— Exercise directions —
Below this line is a set of entries; quote exactly the lines from the line that contains "Beldum (43/90): 3" to the line that contains "Beldum (55/107) (Stamped): 3", both lines included.

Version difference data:
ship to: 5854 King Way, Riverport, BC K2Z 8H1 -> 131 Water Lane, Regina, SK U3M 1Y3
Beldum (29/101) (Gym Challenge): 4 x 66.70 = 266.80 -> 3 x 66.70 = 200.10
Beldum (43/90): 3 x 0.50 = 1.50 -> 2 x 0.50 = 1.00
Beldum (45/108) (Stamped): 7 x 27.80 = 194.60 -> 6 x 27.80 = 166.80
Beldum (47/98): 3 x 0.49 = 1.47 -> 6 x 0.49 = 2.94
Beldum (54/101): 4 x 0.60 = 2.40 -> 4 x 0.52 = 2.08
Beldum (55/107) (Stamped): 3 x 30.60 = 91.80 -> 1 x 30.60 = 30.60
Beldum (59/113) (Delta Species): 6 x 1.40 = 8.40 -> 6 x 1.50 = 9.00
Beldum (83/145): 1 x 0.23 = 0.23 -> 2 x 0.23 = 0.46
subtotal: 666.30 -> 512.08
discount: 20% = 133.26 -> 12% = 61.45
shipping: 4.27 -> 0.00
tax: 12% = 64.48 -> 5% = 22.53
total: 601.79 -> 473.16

==

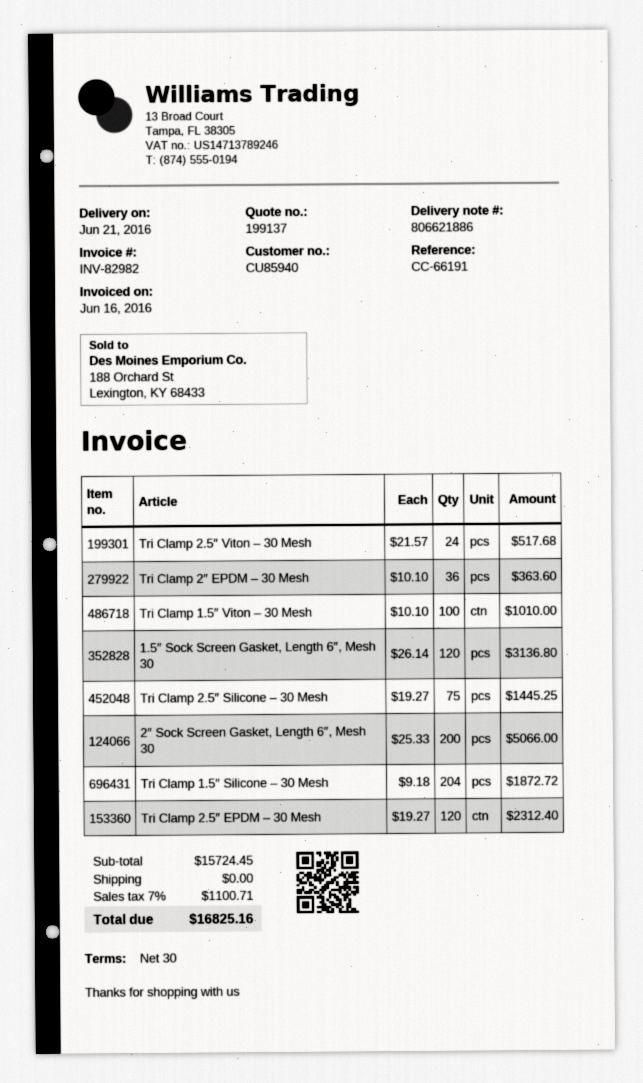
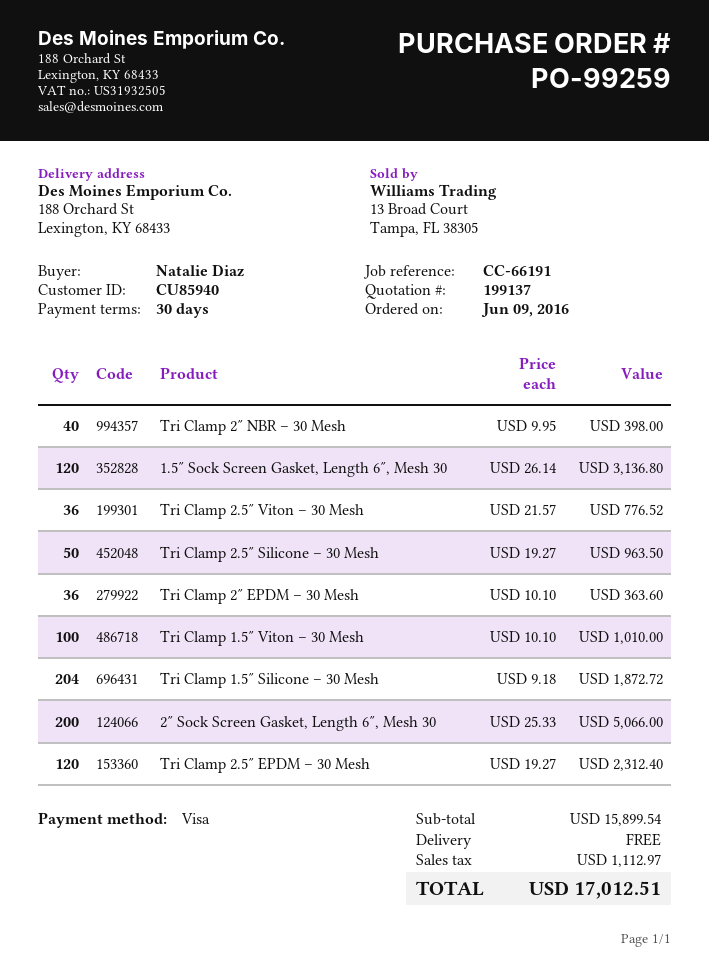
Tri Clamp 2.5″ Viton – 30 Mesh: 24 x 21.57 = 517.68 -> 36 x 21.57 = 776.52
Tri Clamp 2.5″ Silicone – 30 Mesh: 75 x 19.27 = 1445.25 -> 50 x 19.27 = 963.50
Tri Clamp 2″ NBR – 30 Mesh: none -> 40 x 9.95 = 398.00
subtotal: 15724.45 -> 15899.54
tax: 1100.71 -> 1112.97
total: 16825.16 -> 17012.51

---

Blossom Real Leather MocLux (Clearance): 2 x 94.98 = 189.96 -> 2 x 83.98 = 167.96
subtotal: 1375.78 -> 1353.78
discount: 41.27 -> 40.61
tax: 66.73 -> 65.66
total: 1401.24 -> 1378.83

— Answer box —
Beldum (43/90): 3 x 0.50 = 1.50 -> 2 x 0.50 = 1.00
Beldum (45/108) (Stamped): 7 x 27.80 = 194.60 -> 6 x 27.80 = 166.80
Beldum (47/98): 3 x 0.49 = 1.47 -> 6 x 0.49 = 2.94
Beldum (54/101): 4 x 0.60 = 2.40 -> 4 x 0.52 = 2.08
Beldum (55/107) (Stamped): 3 x 30.60 = 91.80 -> 1 x 30.60 = 30.60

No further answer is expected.